*What is being asked*: Report, word for word, every line of the material that contains "ACELERADOR".

Task data below:

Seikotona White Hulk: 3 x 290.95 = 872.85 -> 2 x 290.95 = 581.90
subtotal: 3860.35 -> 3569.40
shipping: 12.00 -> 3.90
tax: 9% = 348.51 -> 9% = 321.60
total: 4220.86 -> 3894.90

End of Task data.
Task data below:

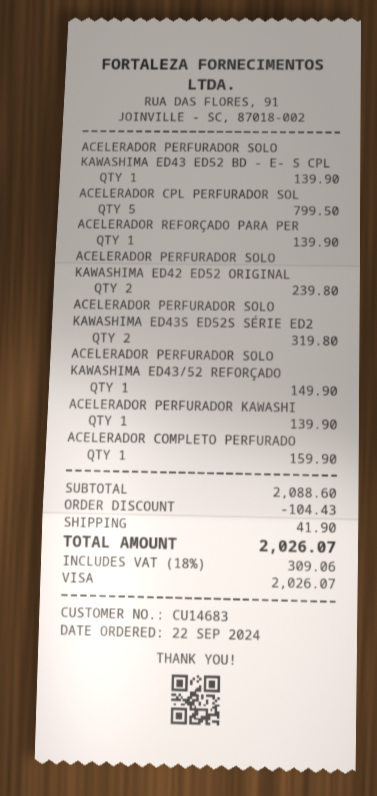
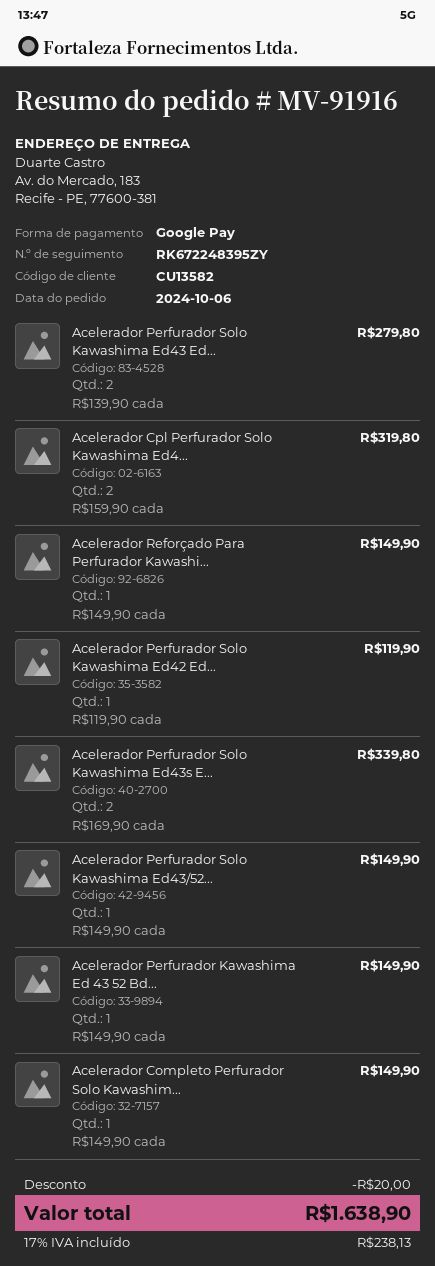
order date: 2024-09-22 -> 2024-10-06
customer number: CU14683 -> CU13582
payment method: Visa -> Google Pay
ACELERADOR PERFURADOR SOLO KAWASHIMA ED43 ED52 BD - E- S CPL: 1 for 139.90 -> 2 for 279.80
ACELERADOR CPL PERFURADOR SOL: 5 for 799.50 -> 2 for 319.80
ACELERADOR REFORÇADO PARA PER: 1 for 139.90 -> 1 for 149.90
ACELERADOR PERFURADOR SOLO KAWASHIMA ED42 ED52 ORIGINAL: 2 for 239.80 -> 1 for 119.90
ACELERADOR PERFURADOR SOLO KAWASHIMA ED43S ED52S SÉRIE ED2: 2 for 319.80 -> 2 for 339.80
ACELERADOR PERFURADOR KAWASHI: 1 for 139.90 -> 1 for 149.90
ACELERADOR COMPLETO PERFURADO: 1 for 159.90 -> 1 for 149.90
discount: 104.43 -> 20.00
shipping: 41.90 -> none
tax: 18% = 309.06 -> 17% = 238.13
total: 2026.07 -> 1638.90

End of Task data.
Task data below:

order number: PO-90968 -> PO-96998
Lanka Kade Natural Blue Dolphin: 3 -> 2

End of Task data.

*Written solution*:
ACELERADOR PERFURADOR SOLO KAWASHIMA ED43 ED52 BD - E- S CPL: 1 for 139.90 -> 2 for 279.80
ACELERADOR CPL PERFURADOR SOL: 5 for 799.50 -> 2 for 319.80
ACELERADOR REFORÇADO PARA PER: 1 for 139.90 -> 1 for 149.90
ACELERADOR PERFURADOR SOLO KAWASHIMA ED42 ED52 ORIGINAL: 2 for 239.80 -> 1 for 119.90
ACELERADOR PERFURADOR SOLO KAWASHIMA ED43S ED52S SÉRIE ED2: 2 for 319.80 -> 2 for 339.80
ACELERADOR PERFURADOR KAWASHI: 1 for 139.90 -> 1 for 149.90
ACELERADOR COMPLETO PERFURADO: 1 for 159.90 -> 1 for 149.90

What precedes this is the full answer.